*** Opening of AVAILABLE DATA ***

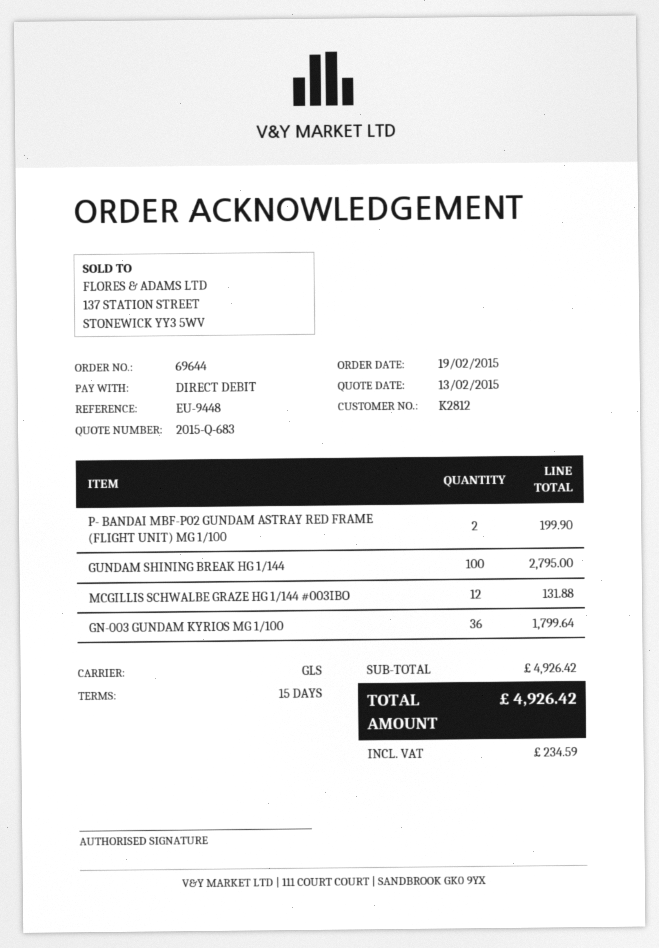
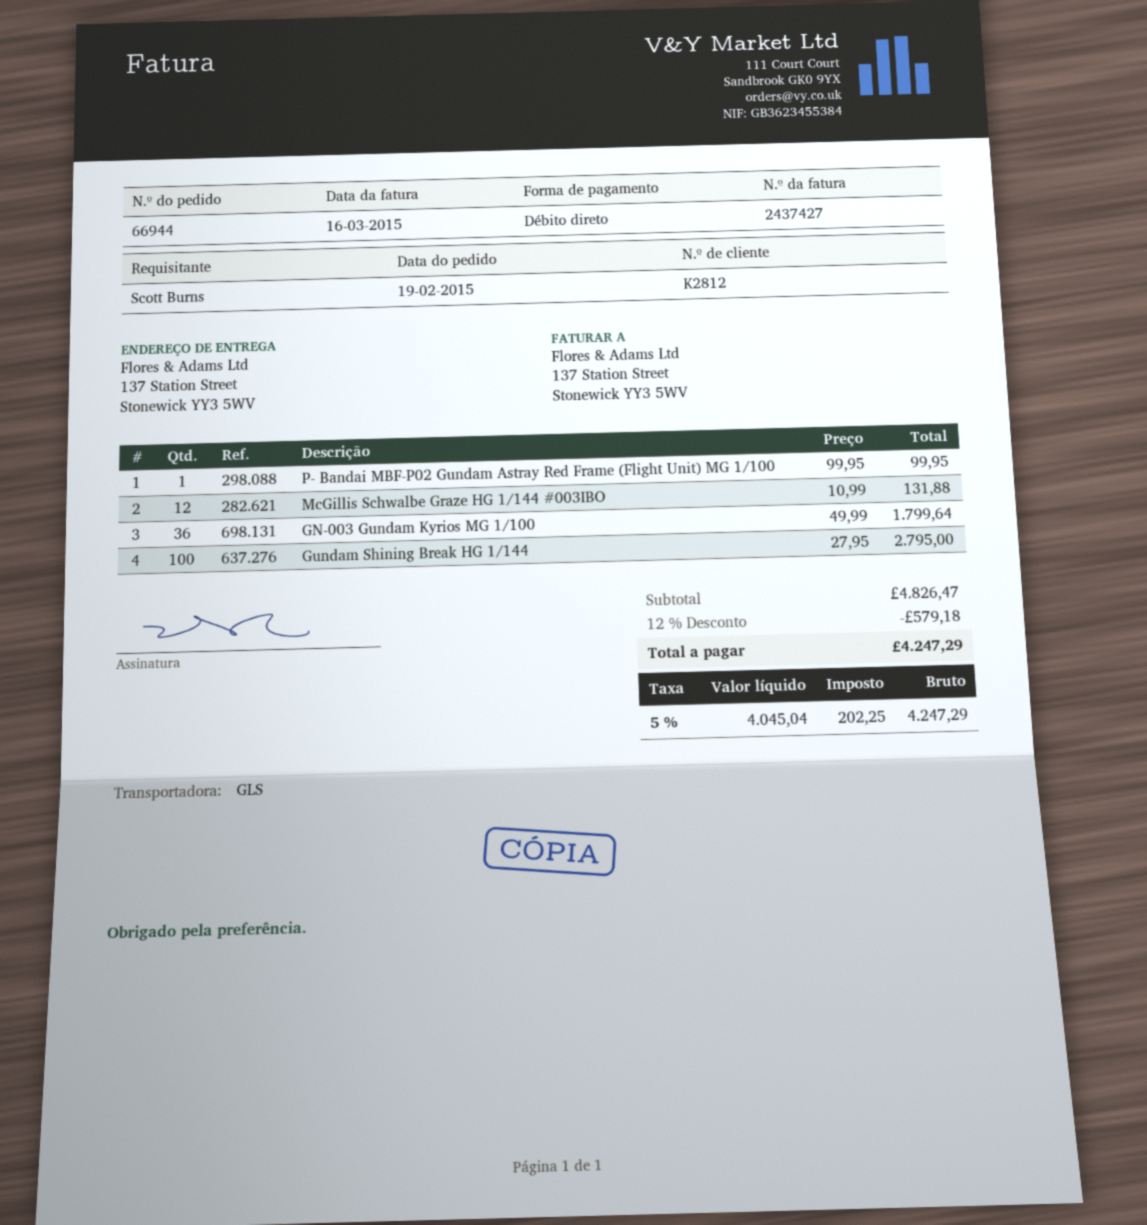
order number: 69644 -> 66944
P- BANDAI MBF-P02 GUNDAM ASTRAY RED FRAME (FLIGHT UNIT) MG 1/100: 2 for 199.90 -> 1 for 99.95
subtotal: 4926.42 -> 4826.47
discount: none -> 12% = 579.18
tax: 234.59 -> 202.25
total: 4926.42 -> 4247.29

*** Close of AVAILABLE DATA ***

§ **WHAT TO WORK ON**: Output all lines above precisely. Pictures are to be left out.

§ **YOUR SOLUTION**:
order number: 69644 -> 66944
P- BANDAI MBF-P02 GUNDAM ASTRAY RED FRAME (FLIGHT UNIT) MG 1/100: 2 for 199.90 -> 1 for 99.95
subtotal: 4926.42 -> 4826.47
discount: none -> 12% = 579.18
tax: 234.59 -> 202.25
total: 4926.42 -> 4247.29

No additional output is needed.